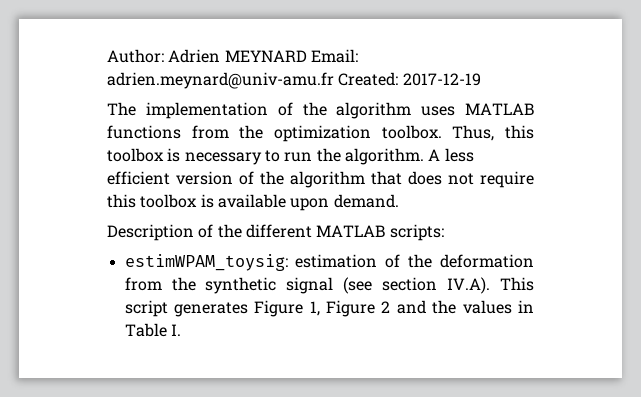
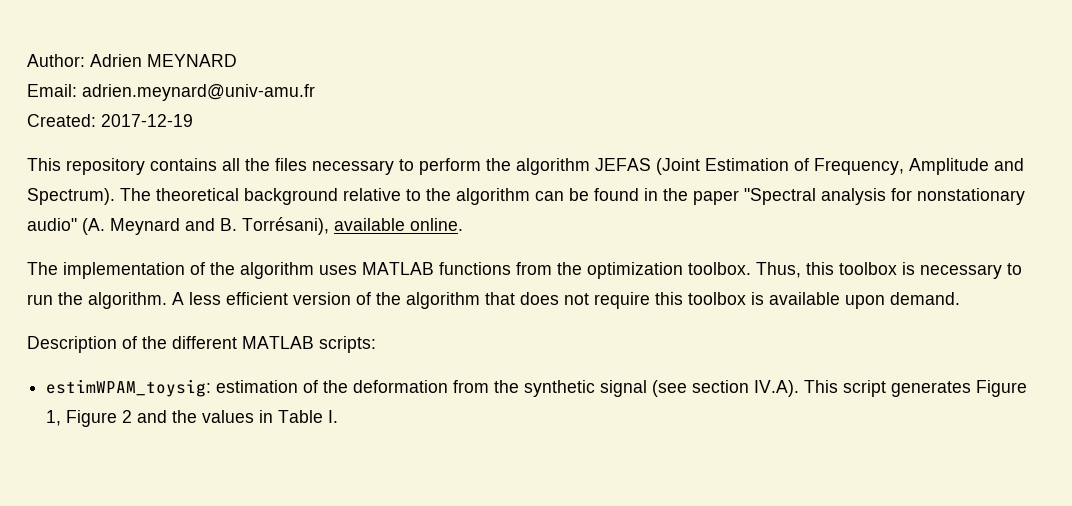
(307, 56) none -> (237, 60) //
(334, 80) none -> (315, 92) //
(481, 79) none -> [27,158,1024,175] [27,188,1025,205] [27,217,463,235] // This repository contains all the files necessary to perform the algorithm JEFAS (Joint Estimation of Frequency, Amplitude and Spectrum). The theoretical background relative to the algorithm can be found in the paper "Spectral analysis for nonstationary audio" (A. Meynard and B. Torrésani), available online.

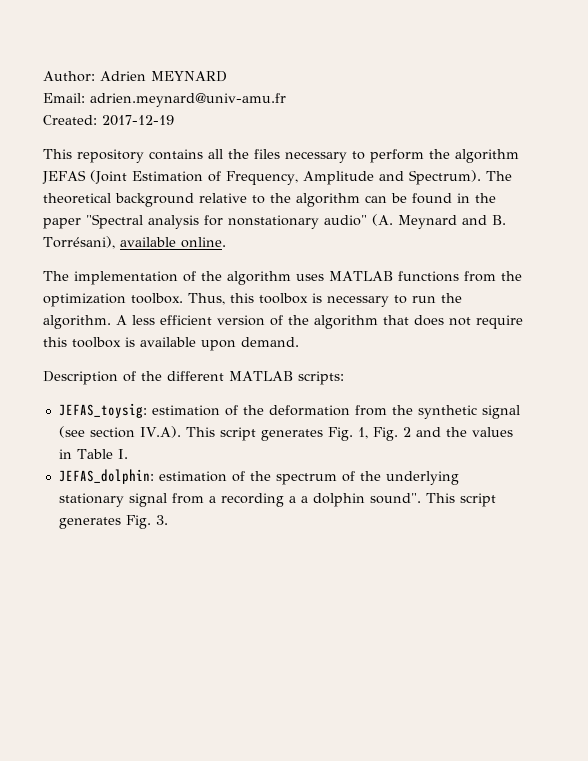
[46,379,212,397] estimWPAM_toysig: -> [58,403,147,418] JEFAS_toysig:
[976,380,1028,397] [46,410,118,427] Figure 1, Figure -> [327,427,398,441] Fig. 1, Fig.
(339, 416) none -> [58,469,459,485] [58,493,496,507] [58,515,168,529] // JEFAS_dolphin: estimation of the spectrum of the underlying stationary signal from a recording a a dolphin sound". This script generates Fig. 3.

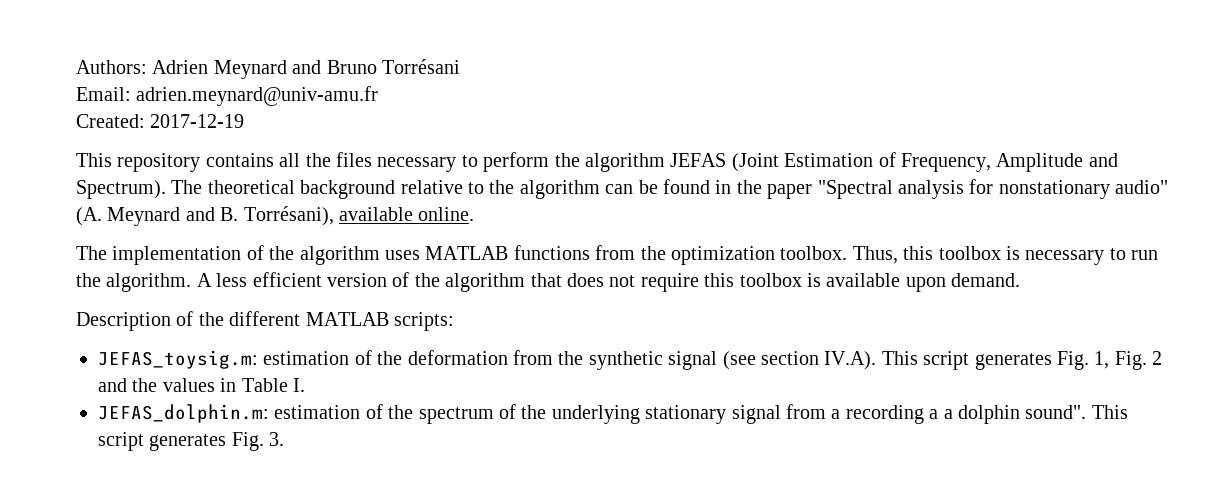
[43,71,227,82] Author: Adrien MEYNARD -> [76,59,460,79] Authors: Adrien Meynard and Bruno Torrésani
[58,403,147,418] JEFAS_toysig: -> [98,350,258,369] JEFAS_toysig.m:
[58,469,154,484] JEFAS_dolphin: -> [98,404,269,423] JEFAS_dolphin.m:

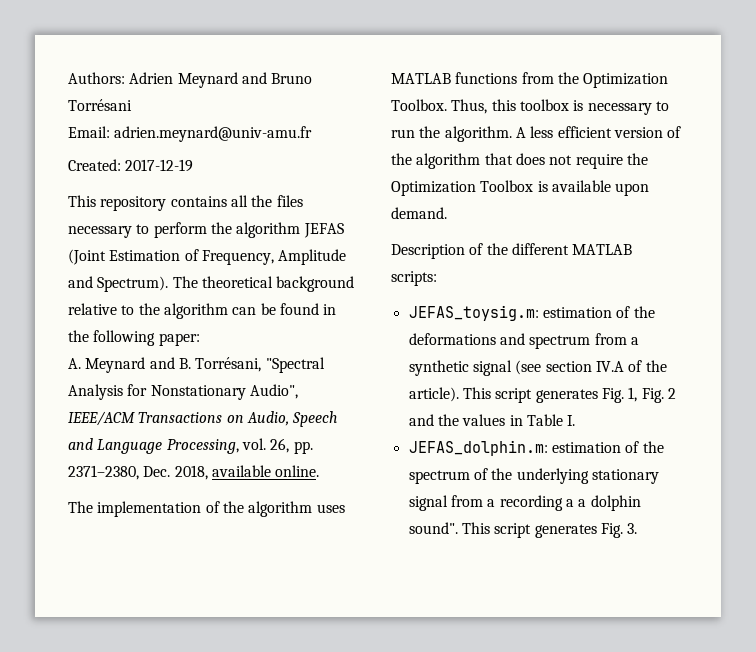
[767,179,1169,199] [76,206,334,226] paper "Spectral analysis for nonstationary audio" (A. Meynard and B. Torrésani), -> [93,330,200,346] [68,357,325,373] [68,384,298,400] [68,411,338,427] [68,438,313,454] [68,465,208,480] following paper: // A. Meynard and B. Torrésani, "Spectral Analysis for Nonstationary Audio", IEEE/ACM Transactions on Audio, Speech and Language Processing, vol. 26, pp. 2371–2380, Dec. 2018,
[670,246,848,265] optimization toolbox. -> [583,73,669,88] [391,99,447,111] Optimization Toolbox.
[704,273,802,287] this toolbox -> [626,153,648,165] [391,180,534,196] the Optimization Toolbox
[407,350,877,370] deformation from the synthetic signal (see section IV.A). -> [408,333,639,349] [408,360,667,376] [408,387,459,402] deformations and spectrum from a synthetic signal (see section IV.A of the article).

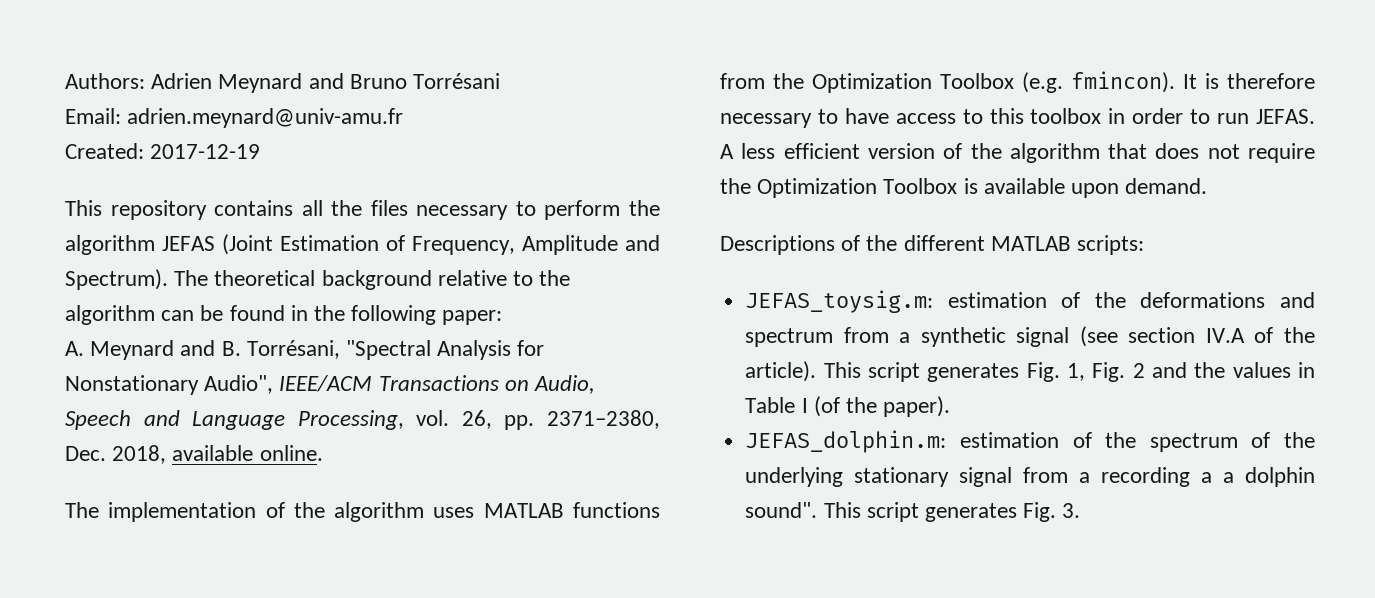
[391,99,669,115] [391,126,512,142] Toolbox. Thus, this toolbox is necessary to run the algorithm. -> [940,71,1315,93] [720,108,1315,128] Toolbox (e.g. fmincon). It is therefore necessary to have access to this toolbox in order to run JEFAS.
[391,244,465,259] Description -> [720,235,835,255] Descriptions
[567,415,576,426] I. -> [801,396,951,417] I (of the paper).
■ ■ ■
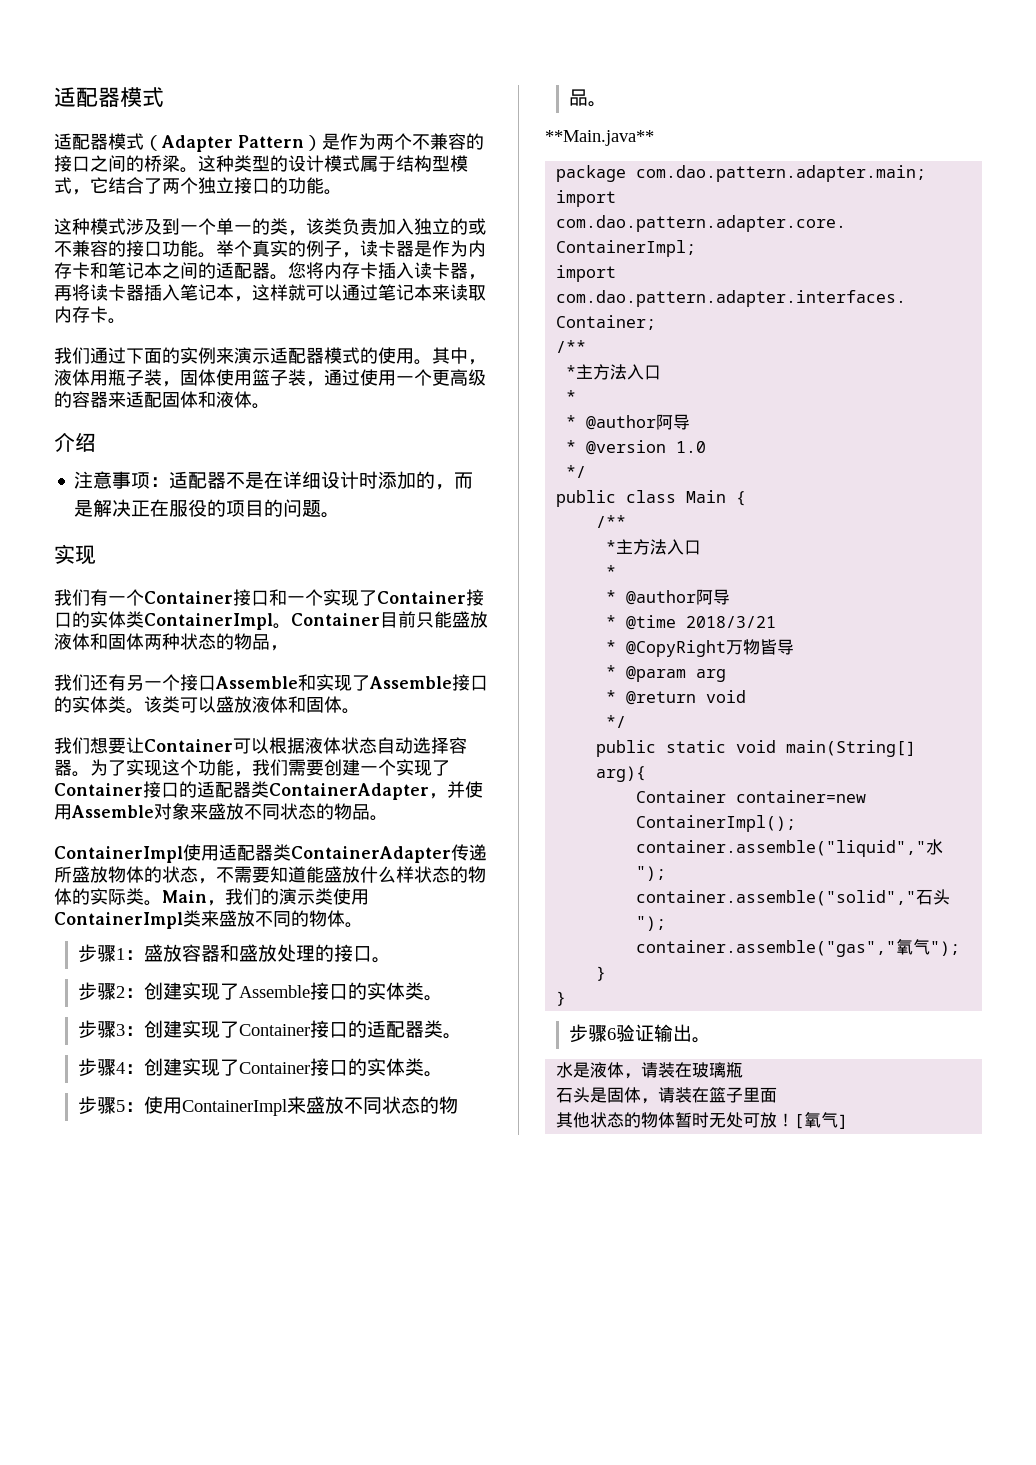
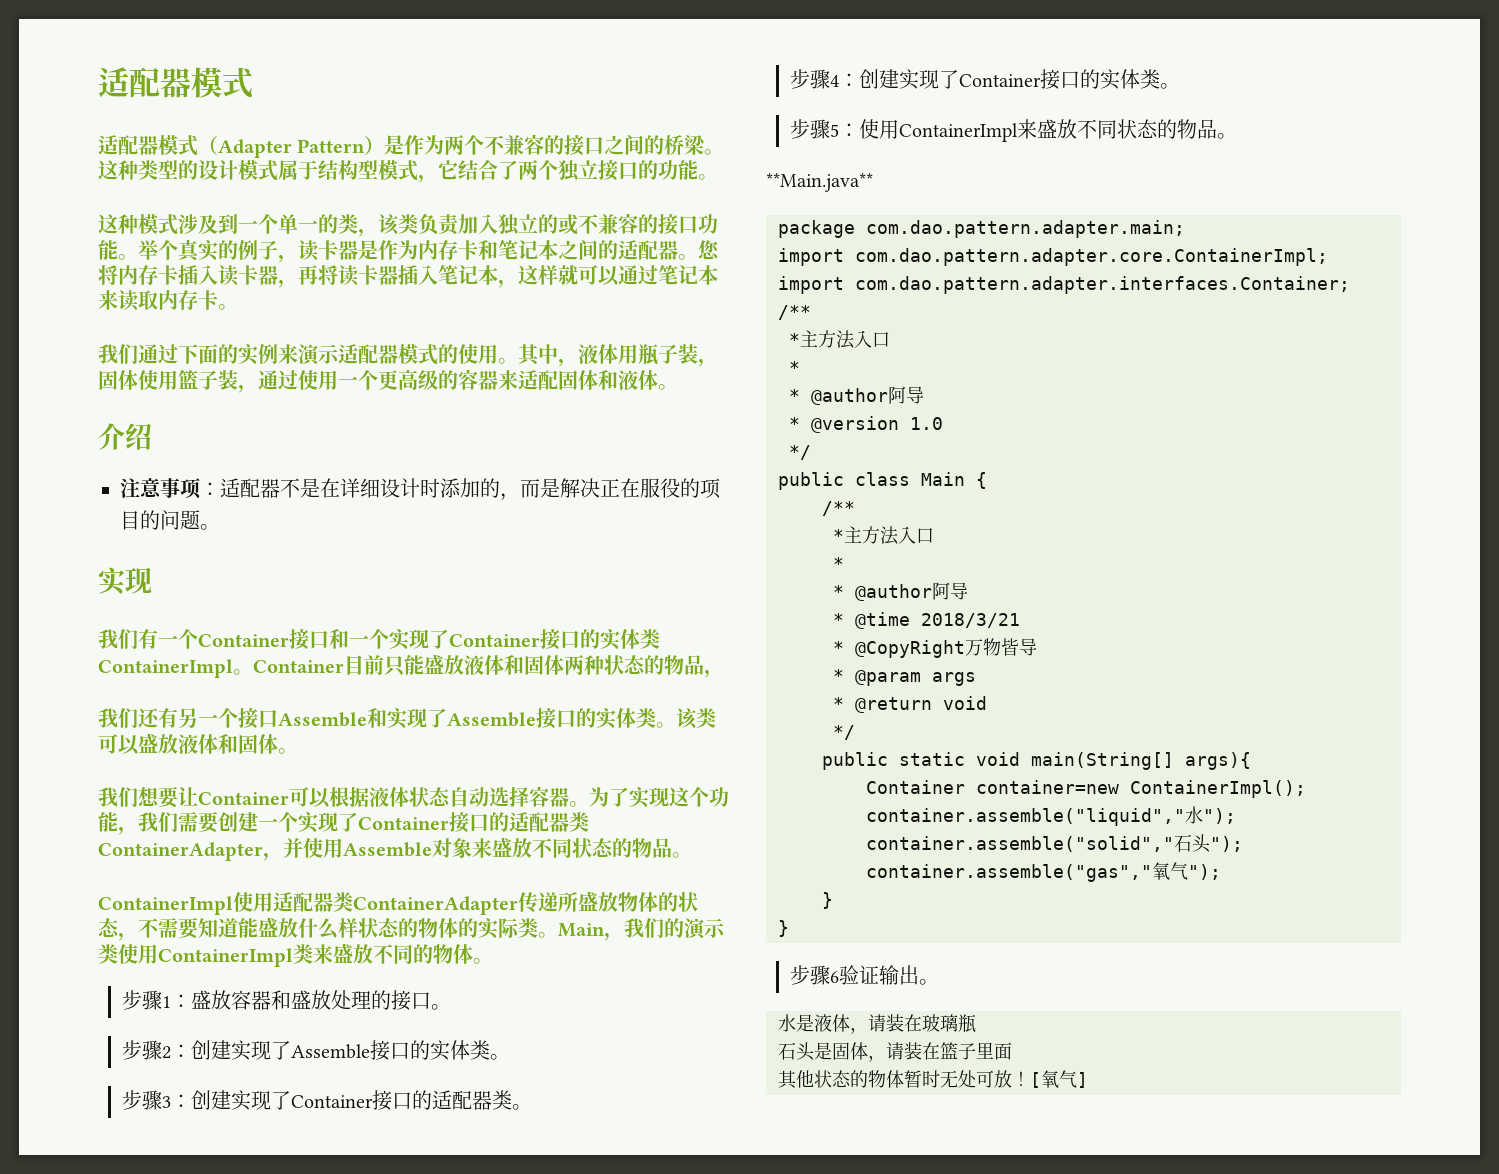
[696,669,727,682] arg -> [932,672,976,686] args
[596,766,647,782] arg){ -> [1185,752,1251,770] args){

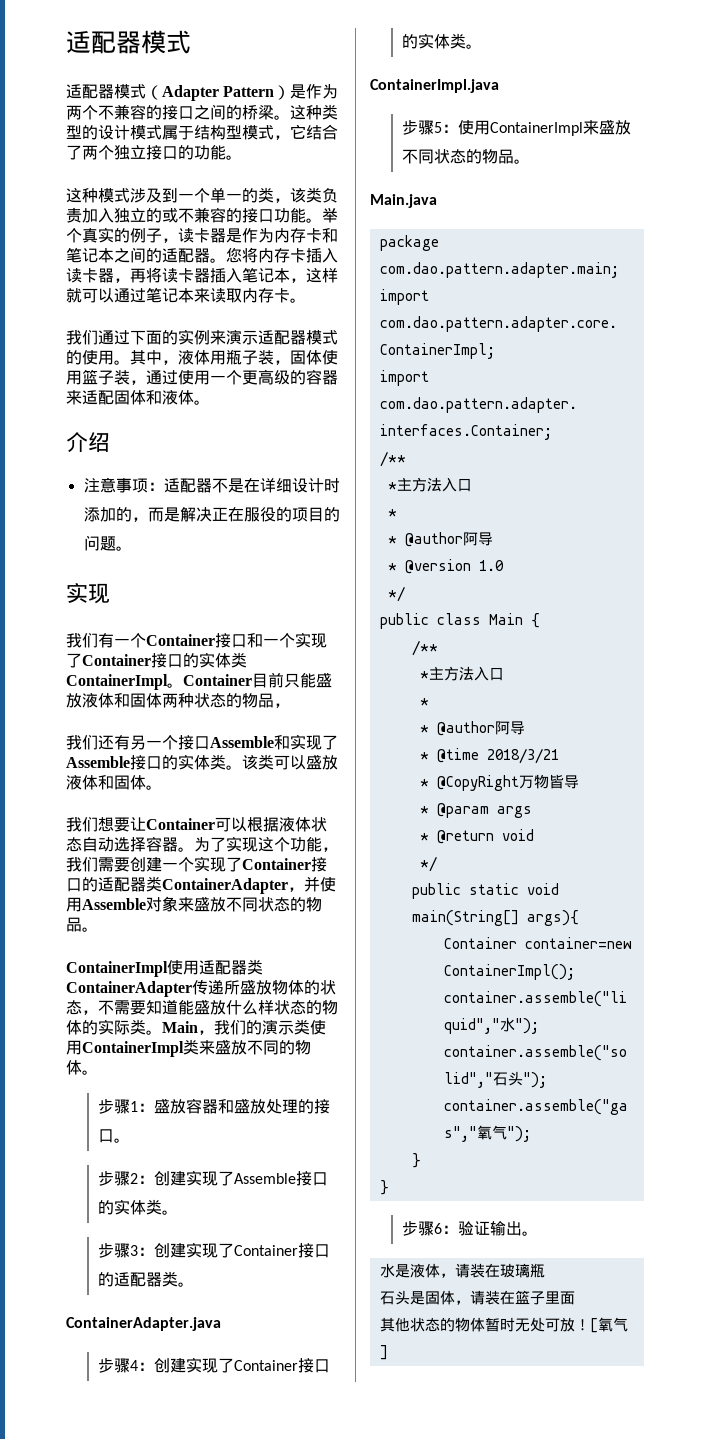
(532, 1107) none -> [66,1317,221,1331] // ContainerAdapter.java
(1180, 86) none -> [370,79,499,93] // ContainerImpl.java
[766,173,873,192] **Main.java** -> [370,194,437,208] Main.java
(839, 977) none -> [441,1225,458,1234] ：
■ ■ ■
Copy only what runs above from the line containing "(334, 80) none -> (315, 92) //" through the line containing "[58,469,154,484] JEFAS_dolphin: ->", exactly. Leave out the pictures.

* _Result of the exercise_
(334, 80) none -> (315, 92) //
(481, 79) none -> [27,158,1024,175] [27,188,1025,205] [27,217,463,235] // This repository contains all the files necessary to perform the algorithm JEFAS (Joint Estimation of Frequency, Amplitude and Spectrum). The theoretical background relative to the algorithm can be found in the paper "Spectral analysis for nonstationary audio" (A. Meynard and B. Torrésani), available online.

[46,379,212,397] estimWPAM_toysig: -> [58,403,147,418] JEFAS_toysig:
[976,380,1028,397] [46,410,118,427] Figure 1, Figure -> [327,427,398,441] Fig. 1, Fig.
(339, 416) none -> [58,469,459,485] [58,493,496,507] [58,515,168,529] // JEFAS_dolphin: estimation of the spectrum of the underlying stationary signal from a recording a a dolphin sound". This script generates Fig. 3.

[43,71,227,82] Author: Adrien MEYNARD -> [76,59,460,79] Authors: Adrien Meynard and Bruno Torrésani
[58,403,147,418] JEFAS_toysig: -> [98,350,258,369] JEFAS_toysig.m:
[58,469,154,484] JEFAS_dolphin: -> [98,404,269,423] JEFAS_dolphin.m:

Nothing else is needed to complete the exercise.